Let there be a neural network, a MLP for simplicity. It outputs a vector of size n.

The task I'm solving requires me to have the network, for a given input, change its output vector from [y_1, y_2, ..., y_n] to [z, y_2, ..., y_n], i.e. update one of its output values from some y to some z and keep the rest unchanged.

I've tried doing this using gradient descent with the MSE loss between the whole vectors [y_1, y_2, ..., y_n] and [z, y_2, ..., y_n] but unfortunately found that, since the loss between the equal elements is zero, the gradient is affected only by the differing elements, rendering the trick redundant. Except for MSE loss implementation scaling (such as averaging between elements), the resulting gradient is the same as if the MSE loss was calculated only between elements y and z and backpropagated, which of course means that the outputs y_2 up to y_n change as well. Intuitively, I thought that the network would have to "try" to keep the values unchanged, since the MSE would punish any changes, but that's obviously false now when I analyzed the issue properly.

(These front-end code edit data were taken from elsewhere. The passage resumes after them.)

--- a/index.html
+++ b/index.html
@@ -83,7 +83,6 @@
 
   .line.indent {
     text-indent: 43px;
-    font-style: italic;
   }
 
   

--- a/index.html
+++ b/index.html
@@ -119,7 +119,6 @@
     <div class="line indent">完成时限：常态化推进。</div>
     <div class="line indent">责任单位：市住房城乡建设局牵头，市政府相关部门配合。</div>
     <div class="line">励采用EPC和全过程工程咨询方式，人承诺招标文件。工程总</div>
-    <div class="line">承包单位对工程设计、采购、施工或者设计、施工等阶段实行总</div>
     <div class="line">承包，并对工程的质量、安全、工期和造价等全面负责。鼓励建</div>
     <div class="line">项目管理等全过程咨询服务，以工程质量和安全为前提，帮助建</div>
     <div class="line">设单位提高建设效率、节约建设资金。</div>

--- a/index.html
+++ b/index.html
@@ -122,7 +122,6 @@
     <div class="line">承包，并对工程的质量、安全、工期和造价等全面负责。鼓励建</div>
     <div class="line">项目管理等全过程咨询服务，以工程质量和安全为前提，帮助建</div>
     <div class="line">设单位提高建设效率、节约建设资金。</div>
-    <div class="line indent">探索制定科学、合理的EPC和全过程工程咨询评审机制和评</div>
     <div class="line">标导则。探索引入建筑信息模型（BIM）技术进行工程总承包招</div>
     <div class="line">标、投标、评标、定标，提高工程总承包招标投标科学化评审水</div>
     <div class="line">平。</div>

So, to summarize, I don't have a clue how to make the network limit the change to the values that shouldn't be changed when training on the data only once, single instance, single epoch.

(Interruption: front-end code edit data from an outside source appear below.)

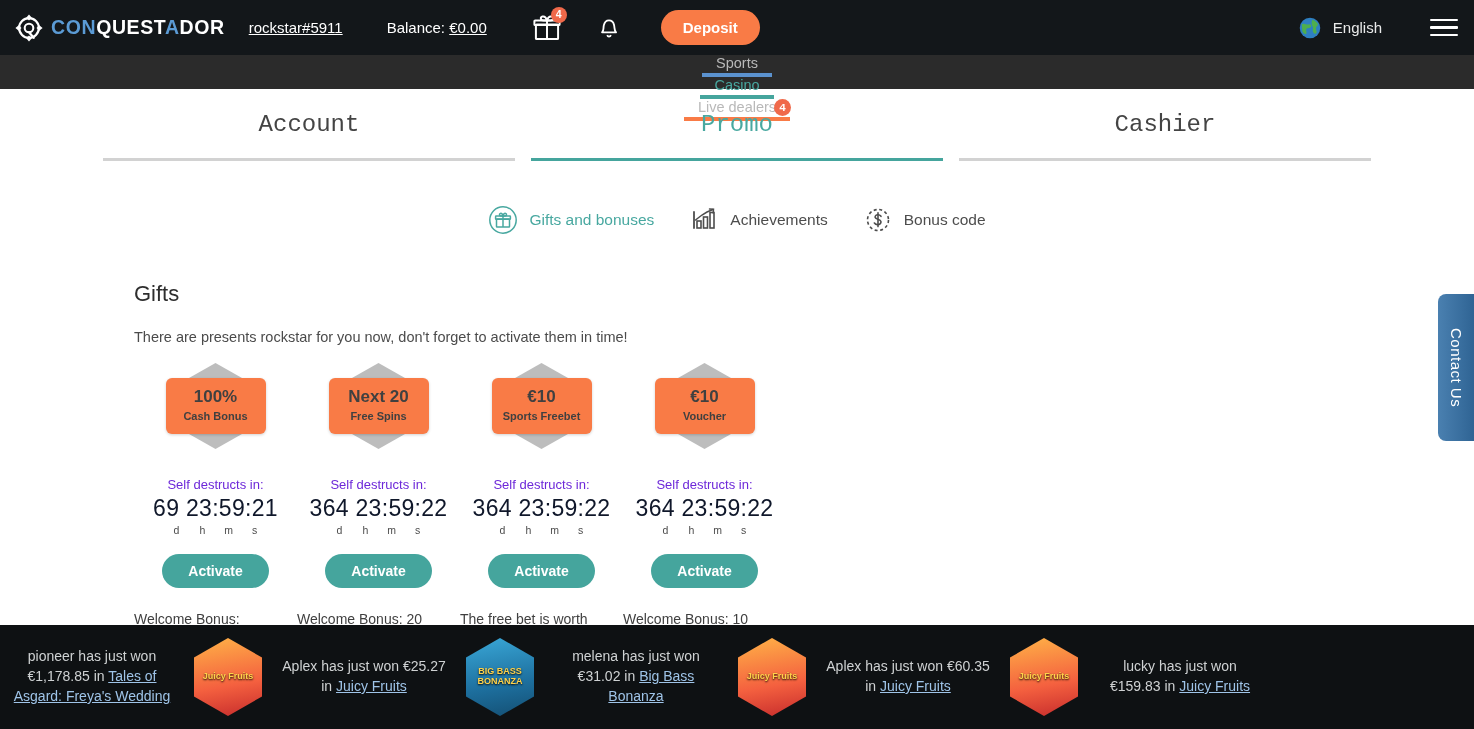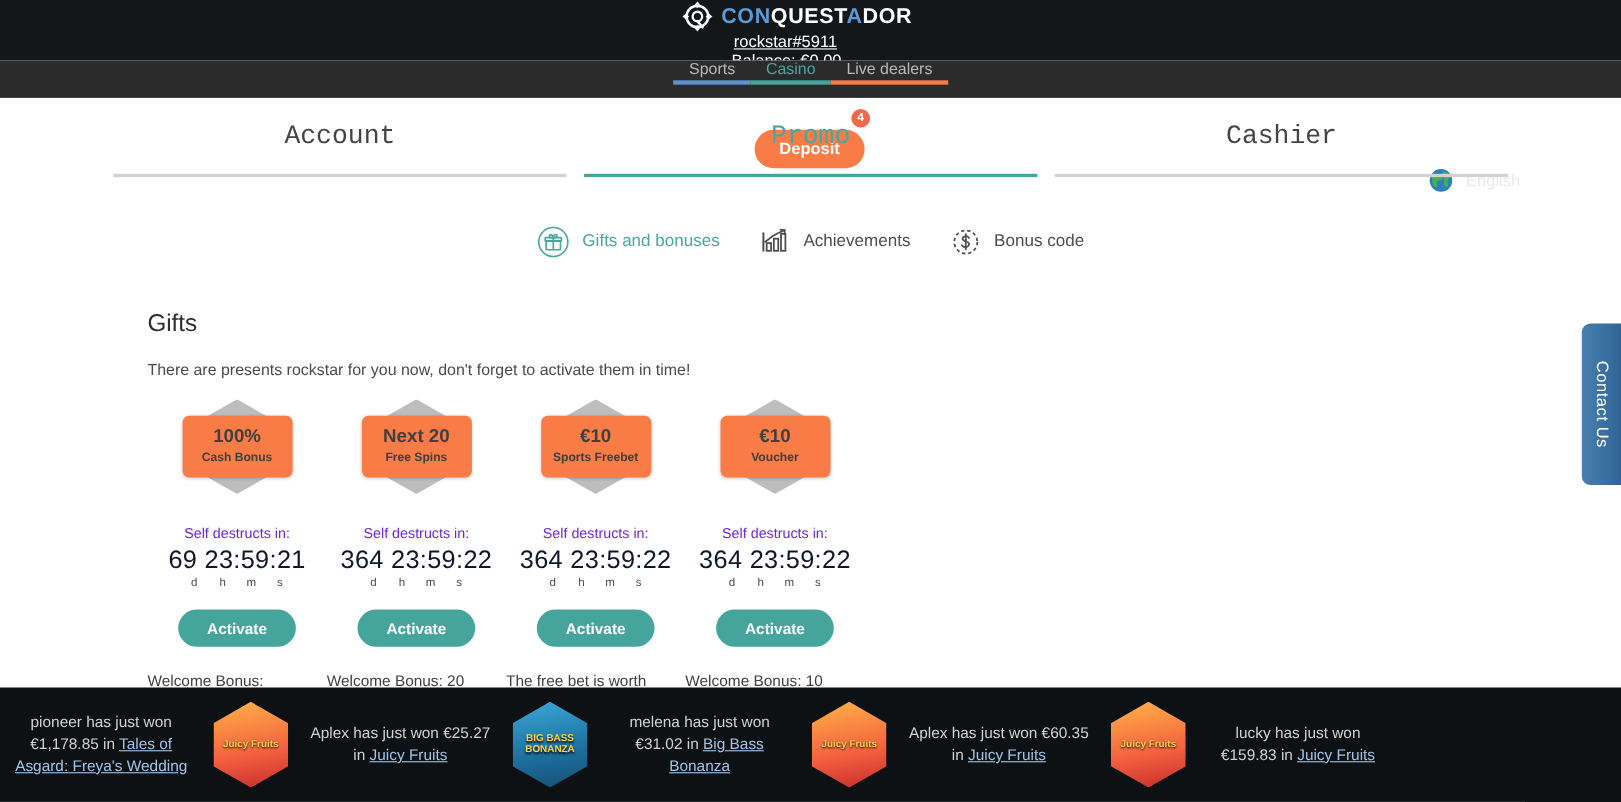--- a/index.html
+++ b/index.html
@@ -17,7 +17,6 @@
     display: flex; align-items: center;
     padding: 0 16px 0 14px;
     position: relative;
-    flex-direction: column;
   }
   .logo { display: flex; align-items: center; gap: 7px; margin-right: 24px; }
   .logo-mark { width: 30px; height: 30px; flex: none; }

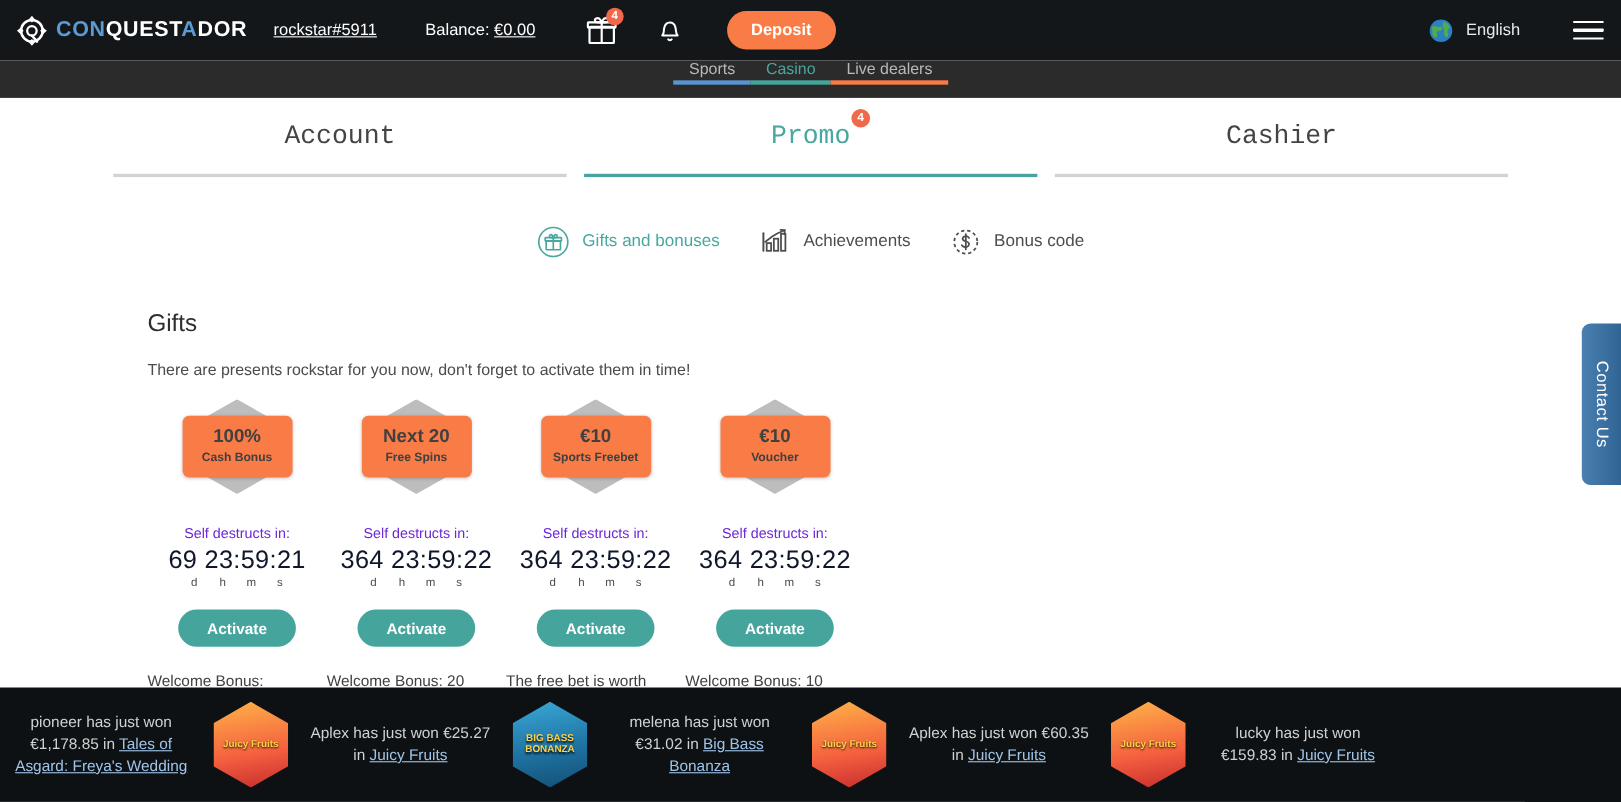--- a/index.html
+++ b/index.html
@@ -59,7 +59,7 @@
     height: 34px; background: #2b2b2b; position: relative;
     display: flex; align-items: center; justify-content: center;
   }
-  .navbar-inner { display: flex; align-items: flex-start; height: 100%; }
+  .navbar-inner { display: flex; align-items: center; height: 100%; flex-direction: column; }
   .nav-item {
     font-size: 14.5px; padding: 0 14px 6px; cursor: pointer;
     position: relative; color: #b9b9b9;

My question is: how do I tackle this problem? I realize that if I used a MLP I could technically implement a custom optimizer which only updated the gradients for the last layer, i. e. the weights which affect only the single changed output neuron (the remaining gradient for the final layer would be zero), but how would I train the rest of the network? Maybe using the MSE loss is a bad idea? I'm also wondering whether this problem can be solved using gradient descent at all. Does anyone know please?